EXERCISE DIRECTIONS
Two lines in the data below mark the range: the one with "tax: 7.25% = 1375.76 -> 7.25% = 1354.10" and the one with "NEW Smoked Pumpkin". Return both, along with every line between them, exactly.

Change listing data:
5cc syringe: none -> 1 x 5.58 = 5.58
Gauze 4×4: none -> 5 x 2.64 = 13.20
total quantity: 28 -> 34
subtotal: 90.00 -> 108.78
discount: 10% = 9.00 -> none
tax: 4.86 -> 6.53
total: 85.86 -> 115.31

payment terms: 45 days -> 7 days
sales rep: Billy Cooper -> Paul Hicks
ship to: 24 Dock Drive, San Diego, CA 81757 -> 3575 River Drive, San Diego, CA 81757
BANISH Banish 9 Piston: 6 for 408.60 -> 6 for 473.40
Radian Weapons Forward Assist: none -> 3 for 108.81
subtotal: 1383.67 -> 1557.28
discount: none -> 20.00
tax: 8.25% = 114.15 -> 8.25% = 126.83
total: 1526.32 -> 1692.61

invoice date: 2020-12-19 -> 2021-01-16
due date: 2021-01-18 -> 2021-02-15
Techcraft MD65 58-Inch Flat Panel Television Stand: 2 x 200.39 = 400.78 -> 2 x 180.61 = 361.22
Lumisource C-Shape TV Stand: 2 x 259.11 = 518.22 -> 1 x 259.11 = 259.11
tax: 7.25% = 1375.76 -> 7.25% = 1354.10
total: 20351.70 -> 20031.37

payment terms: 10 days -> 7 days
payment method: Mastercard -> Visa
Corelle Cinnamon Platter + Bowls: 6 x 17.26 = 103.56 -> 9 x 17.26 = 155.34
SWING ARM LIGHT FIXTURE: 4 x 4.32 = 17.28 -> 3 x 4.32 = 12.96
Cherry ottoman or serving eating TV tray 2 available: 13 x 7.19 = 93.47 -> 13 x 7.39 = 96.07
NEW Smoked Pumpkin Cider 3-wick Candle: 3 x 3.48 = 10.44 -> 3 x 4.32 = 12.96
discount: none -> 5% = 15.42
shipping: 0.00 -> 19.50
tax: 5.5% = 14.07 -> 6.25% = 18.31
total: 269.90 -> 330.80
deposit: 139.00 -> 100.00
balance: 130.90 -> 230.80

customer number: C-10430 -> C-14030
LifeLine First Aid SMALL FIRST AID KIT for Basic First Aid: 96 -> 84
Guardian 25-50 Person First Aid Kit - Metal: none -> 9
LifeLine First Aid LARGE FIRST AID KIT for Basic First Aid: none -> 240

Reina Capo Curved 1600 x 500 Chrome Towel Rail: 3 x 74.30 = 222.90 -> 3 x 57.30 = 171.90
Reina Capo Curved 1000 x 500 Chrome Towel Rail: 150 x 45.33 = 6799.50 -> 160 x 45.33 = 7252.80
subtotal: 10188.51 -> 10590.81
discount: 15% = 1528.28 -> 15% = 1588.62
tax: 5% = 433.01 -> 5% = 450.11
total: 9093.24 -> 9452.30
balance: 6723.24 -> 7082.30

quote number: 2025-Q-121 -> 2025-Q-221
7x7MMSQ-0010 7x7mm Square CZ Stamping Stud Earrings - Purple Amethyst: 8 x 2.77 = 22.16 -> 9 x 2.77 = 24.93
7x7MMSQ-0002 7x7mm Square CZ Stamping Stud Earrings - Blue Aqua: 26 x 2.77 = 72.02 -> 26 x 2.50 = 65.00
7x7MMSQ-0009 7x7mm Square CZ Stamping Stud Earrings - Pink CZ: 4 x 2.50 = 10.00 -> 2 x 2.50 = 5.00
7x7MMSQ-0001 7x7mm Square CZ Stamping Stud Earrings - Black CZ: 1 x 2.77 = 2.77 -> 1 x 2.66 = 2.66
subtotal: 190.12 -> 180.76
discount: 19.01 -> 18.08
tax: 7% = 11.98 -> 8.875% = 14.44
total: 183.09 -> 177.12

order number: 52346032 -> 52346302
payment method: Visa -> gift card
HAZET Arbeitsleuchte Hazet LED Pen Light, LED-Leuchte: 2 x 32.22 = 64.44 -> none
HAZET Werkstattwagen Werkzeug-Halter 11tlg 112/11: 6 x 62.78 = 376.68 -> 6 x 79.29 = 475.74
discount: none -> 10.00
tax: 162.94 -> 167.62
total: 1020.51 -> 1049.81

SOLVED EXERCISE
tax: 7.25% = 1375.76 -> 7.25% = 1354.10
total: 20351.70 -> 20031.37

payment terms: 10 days -> 7 days
payment method: Mastercard -> Visa
Corelle Cinnamon Platter + Bowls: 6 x 17.26 = 103.56 -> 9 x 17.26 = 155.34
SWING ARM LIGHT FIXTURE: 4 x 4.32 = 17.28 -> 3 x 4.32 = 12.96
Cherry ottoman or serving eating TV tray 2 available: 13 x 7.19 = 93.47 -> 13 x 7.39 = 96.07
NEW Smoked Pumpkin Cider 3-wick Candle: 3 x 3.48 = 10.44 -> 3 x 4.32 = 12.96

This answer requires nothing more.